▶ **Records to process**
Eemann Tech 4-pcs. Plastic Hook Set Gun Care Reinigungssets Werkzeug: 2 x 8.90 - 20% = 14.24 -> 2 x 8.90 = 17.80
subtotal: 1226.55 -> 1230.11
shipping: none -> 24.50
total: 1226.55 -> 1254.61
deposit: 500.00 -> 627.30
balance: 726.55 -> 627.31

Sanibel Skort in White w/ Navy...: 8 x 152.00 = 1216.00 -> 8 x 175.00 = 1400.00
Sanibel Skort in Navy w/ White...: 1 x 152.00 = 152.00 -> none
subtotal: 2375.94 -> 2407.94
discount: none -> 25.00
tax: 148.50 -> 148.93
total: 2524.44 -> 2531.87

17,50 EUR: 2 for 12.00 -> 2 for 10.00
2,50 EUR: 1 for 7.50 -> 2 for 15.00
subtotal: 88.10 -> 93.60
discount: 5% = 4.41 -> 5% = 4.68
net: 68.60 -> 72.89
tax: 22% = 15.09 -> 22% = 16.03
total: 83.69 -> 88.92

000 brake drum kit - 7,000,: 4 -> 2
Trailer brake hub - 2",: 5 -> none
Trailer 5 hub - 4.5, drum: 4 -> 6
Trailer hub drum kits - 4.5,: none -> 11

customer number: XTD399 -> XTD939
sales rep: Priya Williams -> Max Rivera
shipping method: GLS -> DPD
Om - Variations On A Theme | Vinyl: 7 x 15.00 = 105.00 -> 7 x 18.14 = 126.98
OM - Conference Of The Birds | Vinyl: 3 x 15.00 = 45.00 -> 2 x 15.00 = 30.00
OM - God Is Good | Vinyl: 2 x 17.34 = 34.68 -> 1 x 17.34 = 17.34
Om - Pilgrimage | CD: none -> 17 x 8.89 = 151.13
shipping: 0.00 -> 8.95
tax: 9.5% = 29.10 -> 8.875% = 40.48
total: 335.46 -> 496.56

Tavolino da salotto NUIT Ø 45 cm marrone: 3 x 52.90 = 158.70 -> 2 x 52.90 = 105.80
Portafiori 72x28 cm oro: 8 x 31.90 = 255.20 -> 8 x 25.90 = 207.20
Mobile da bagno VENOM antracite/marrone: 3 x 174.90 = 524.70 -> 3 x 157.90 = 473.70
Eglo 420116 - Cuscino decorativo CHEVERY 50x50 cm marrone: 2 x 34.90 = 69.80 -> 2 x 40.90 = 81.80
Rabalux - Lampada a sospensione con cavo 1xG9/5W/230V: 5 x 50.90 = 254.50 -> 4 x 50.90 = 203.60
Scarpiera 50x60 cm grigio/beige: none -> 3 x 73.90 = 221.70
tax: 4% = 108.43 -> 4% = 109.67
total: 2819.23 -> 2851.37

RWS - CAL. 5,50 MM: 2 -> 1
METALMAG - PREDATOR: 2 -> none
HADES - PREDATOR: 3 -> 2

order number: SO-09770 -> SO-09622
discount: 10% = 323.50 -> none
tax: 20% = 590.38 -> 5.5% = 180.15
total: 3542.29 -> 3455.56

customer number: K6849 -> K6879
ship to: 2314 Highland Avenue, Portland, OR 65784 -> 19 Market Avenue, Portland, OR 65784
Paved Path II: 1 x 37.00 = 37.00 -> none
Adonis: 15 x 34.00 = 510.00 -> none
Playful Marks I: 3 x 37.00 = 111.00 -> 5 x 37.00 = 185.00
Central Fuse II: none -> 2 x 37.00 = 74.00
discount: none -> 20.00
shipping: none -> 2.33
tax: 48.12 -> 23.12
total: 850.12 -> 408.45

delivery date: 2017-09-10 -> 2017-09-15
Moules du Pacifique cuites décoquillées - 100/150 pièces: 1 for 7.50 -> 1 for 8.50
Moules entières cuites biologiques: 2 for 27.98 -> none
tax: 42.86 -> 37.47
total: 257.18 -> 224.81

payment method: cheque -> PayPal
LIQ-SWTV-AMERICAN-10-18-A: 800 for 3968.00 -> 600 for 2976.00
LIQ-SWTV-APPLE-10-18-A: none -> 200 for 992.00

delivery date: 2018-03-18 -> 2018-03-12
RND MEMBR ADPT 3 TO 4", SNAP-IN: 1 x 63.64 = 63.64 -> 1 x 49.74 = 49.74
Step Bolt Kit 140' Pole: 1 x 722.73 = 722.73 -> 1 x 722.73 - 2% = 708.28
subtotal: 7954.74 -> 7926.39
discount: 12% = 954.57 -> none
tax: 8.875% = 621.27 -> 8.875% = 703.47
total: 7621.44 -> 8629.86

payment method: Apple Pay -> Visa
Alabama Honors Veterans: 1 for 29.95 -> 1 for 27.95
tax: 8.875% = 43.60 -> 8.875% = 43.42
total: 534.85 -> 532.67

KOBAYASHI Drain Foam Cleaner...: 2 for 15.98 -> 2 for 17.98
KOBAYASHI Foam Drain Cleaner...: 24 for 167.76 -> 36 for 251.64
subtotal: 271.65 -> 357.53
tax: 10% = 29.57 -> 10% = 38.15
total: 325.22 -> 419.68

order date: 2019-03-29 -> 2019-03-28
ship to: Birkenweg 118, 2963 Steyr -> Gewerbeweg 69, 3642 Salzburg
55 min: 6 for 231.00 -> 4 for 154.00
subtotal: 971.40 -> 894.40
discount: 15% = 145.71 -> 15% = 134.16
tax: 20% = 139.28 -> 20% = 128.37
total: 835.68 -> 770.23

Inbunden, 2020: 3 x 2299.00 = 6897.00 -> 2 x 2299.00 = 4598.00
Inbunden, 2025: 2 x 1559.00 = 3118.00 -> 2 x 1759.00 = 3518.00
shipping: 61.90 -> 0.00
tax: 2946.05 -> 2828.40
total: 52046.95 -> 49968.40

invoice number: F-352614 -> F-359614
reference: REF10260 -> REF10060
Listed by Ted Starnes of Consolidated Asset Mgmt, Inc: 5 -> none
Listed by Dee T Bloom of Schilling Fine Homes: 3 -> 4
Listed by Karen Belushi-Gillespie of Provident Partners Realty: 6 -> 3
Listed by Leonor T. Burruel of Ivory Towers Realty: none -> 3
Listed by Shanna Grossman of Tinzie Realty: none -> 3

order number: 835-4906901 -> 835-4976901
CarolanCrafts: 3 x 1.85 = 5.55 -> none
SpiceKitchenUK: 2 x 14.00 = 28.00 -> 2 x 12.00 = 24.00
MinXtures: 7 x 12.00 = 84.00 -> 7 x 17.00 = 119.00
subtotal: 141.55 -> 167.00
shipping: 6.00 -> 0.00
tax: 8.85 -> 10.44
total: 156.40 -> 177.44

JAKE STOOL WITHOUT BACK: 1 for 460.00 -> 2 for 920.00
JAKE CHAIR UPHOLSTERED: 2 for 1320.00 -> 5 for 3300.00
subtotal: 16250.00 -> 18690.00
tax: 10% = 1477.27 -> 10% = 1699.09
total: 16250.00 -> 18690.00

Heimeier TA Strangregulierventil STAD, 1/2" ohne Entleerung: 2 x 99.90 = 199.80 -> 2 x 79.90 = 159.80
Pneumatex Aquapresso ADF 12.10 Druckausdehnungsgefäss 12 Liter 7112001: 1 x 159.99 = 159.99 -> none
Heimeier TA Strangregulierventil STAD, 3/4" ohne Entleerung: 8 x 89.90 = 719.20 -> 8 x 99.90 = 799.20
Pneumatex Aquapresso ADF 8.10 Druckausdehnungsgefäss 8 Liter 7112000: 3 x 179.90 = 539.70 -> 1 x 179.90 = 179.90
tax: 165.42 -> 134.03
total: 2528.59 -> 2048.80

▶ **What to produce**
Only a number is wanted here: how many lines of the records above contain "shipping".

▶ **Task output**
6